El cautivo de Don Torcuato no se pronunció públicamente, pero muchos interpretaron que lo hacía por él Eduardo Menem, quien renunció al cargo en diciembre del '99 para entregárselo al delegado del entonces flamante gobierno de la Alianza. José Genoud (UCRMendoza) sucedió al senador Menem en ese momento.

• Confución

El hermano del ex presidente se basó en una cuestión jurídico-política para ratificar que la presidencia provisional debe pasar a manos del radicalismo. Ayer, señaló que si el peronismo ocupa la conducción de la Cámara alta significará «un nuevo debilitamiento del gobierno, con lo cual -agregó- no gana nadie».
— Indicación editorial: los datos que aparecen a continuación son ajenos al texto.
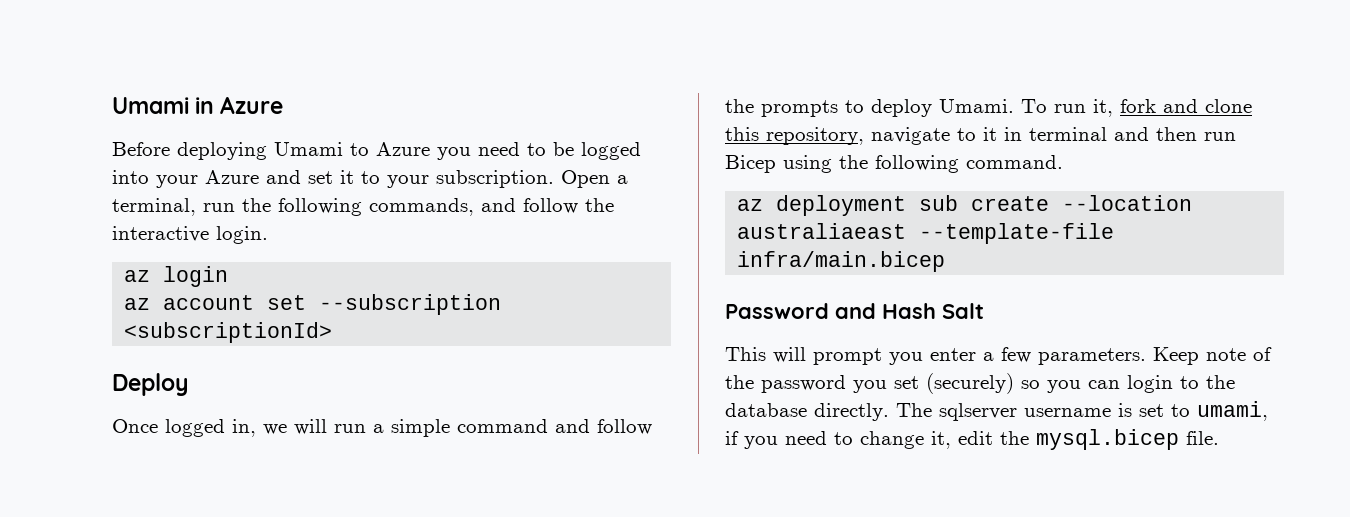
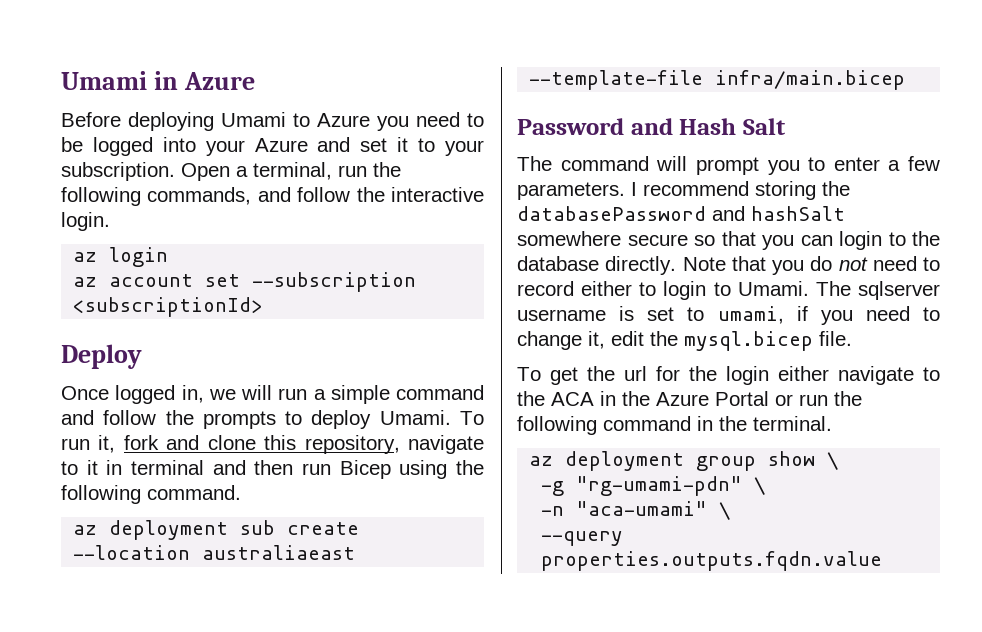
[725,347,766,361] This -> [517,156,649,171] The command
(923, 358) none -> [808,157,826,171] to
[1153,347,1272,365] [725,373,1040,394] Keep note of the password you set (securely) so -> [631,181,850,200] [517,206,845,221] [517,231,756,246] I recommend storing the databasePassword and hashSalt somewhere secure so that
(889, 412) none -> [682,256,940,275] [517,281,809,300] Note that you do not need to record either to login to Umami.
(1219, 438) none -> [517,366,940,385] [517,391,862,406] [517,416,832,435] [529,451,840,471] [541,476,767,496] [541,501,732,520] [541,531,624,546] [541,551,883,571] // To get the url for the login either navigate to the ACA in the Azure Portal or run the following command in the terminal. // az deployment group show \ // -g "rg-umami-pdn" \ // -n "aca-umami" \ // --query properties.outputs.fqdn.value

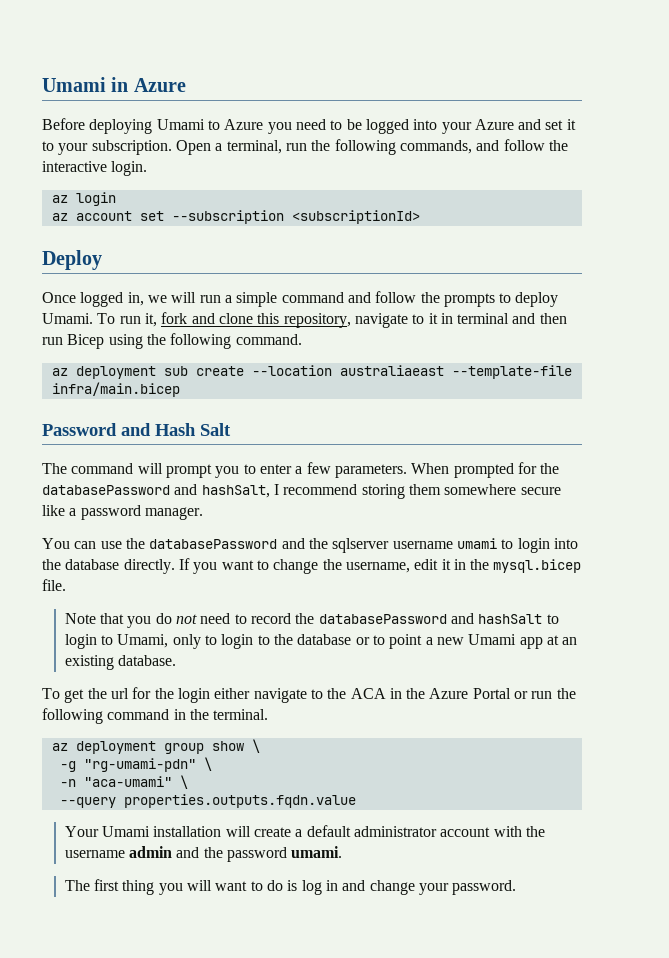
[631,181,850,200] [517,206,845,221] [517,231,940,250] [517,256,677,275] I recommend storing the databasePassword and hashSalt somewhere secure so that you can login to the database directly. -> [411,462,560,478] [42,484,561,499] [42,505,203,520] [42,538,578,553] [42,558,582,574] [42,579,66,591] When prompted for the databasePassword and hashSalt, I recommend storing them somewhere secure like a password manager. // You can use the databasePassword and the sqlserver username umami to login into the database directly. If you want to change the username, edit it in the mysql.bicep file. //
[581,281,940,300] [517,306,940,325] [517,331,852,351] either to login to Umami. The sqlserver username is set to umami, if you need to change it, edit the mysql.bicep file. -> [295,613,559,624] [64,634,578,649] [64,655,177,670] the databasePassword and hashSalt to login to Umami, only to login to the database or to point a new Umami app at an existing database.
(883, 561) none -> [64,825,545,837] [64,846,343,862] [64,879,517,895] // Your Umami installation will create a default administrator account with the username admin and the password umami. // The first thing you will want to do is log in and change your password.

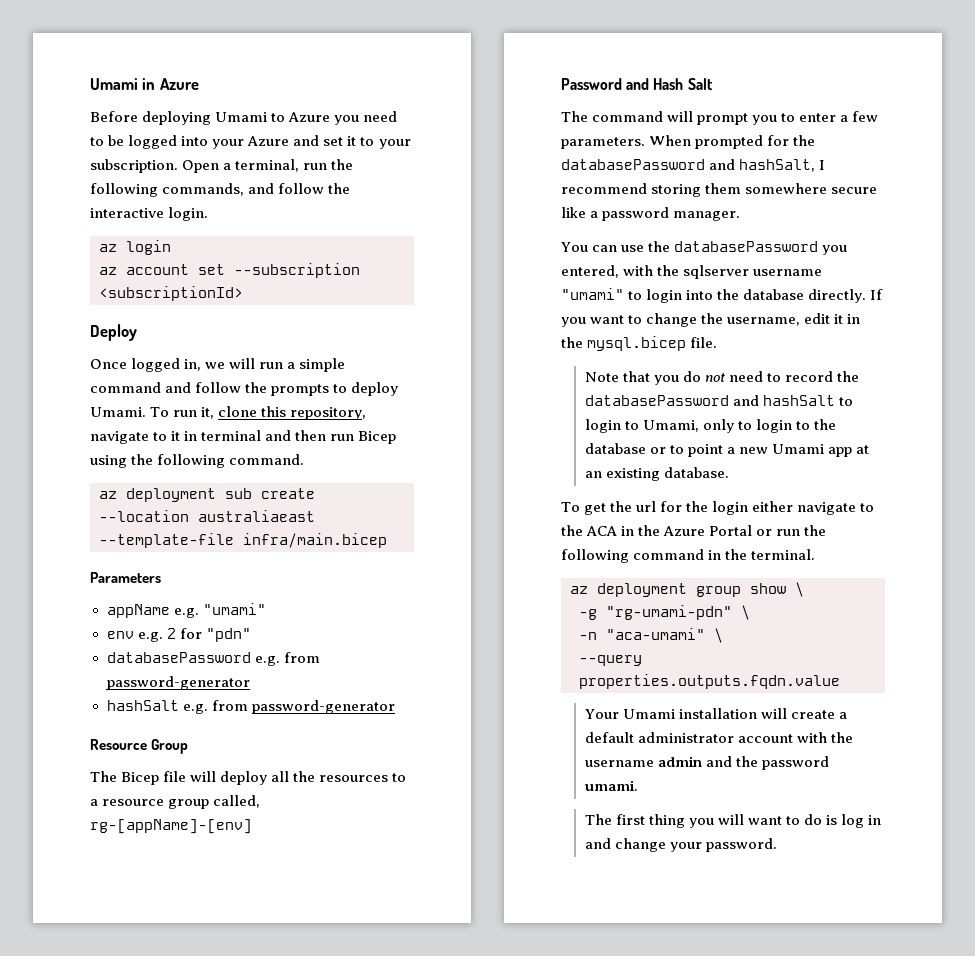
[161,312,215,324] fork and -> (215, 413) none
(180, 389) none -> [90,572,161,583] [106,603,266,618] [106,628,251,642] [106,652,320,666] [106,676,250,690] [106,700,395,714] [90,739,189,754] [90,771,407,785] [90,795,261,809] [90,819,252,834] // Parameters // appName e.g. "umami" // env e.g. 2 for "pdn" // databasePassword e.g. from password-generator // hashSalt e.g. from password-generator // Resource Group // The Bicep file will deploy all the resources to a resource group called, rg-[appName]-[env]
[281,538,305,549] and -> [822,245,848,255] [561,265,654,278] you entered, with
[456,538,497,549] umami -> [561,288,624,300] "umami"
«Va a traer confusión en los roles de gobierno y oposición y esto no es bueno para el país»
, dijo Menem en declaraciones radiofónicas. «Creo que es un error, porque con esta decisión desde afuera se puede ver que el peronismo va a compartir el gobierno, y esto no es bueno para el peronismo», subrayó en sorprendente sintonía con Busti, aunque sin soslayar que respetará la decisión del grueso del bloque.

Hoy, a las 19, deliberará el sector hegemónico de la bancada a estrenar que logró 23 adhesiones sobre un total de 41, y que se lo conoce como la gran alianza de sectores inter-nos, reelectos, grupos BaPro (ruckaufista) y SanCor (Santa Fe y Córdoba), más parte del Frente Federal (pampeanos, formoseños, jujeños, fueguinos, etcétera).

En una oficina contigua a la que utilizan los legisladores en funciones, deliberarán
José Luis Gioja (San Juan), el riojano Jorge Yoma, Carlos Verna (La Pampa), el propio Busti, el correntino Angel Pardo, Juan Carlos Maqueda (Córdoba) y el santafesino Oscar Lamberto.

En una preparatoria para el anuncio del jueves, tratarán de dar por cerrado el acuerdo de palabra que «bendijo»
Duhalde, y anticipado por este diario, según el cual Puerta y Maqueda serán presidente y vice del cuerpo, mientras que Gioja -con el formoseño Jorge Mayans o el salteño Marcelo López Arias de coequiper-tendrá continuidad al frente del bloque.

A este organigrama le falta un detalle trascendental. Falta que
Cristina Kirchner acepte la jefatura de la Comisión de Legislación General y desista de sentarse en Presupuesto o Asuntos Constitucionales, donde proseguirán Verna y Yoma, respectivamente, en calidad de gerentes.

La primera dama de Santa Cruz está virtualmente afuera del bloque, ya que -aliada con
Duhalde, Puerta y parte del Frente Federal que participó del Congreso anti-Menem de hace 15 días-exigió que se le diera una de las dos comisiones clave.

Además de componer las querellas de entrecasa, deberán negociar la mesa de saldos que le ofrecerán al radicalismo. La semana pasada,
Mario Losada -que ejercía un interinato por el viaje de Fernando de la Rúa a Europa-recibió en Casa de Gobierno a colegas entrantes y salientes para repasar los antecedentes de la presidencia provisional, con ayuda del prosecretario de la Cámara, Ma-nolo Canals.

Los senadores del oficialismo, alentados por el chubutense
Carlos Maestro, se juramentaron a pedir por la mayor cantidad de comisiones posibles, conscientes de que el PJ ya se adelantó en ese rubro.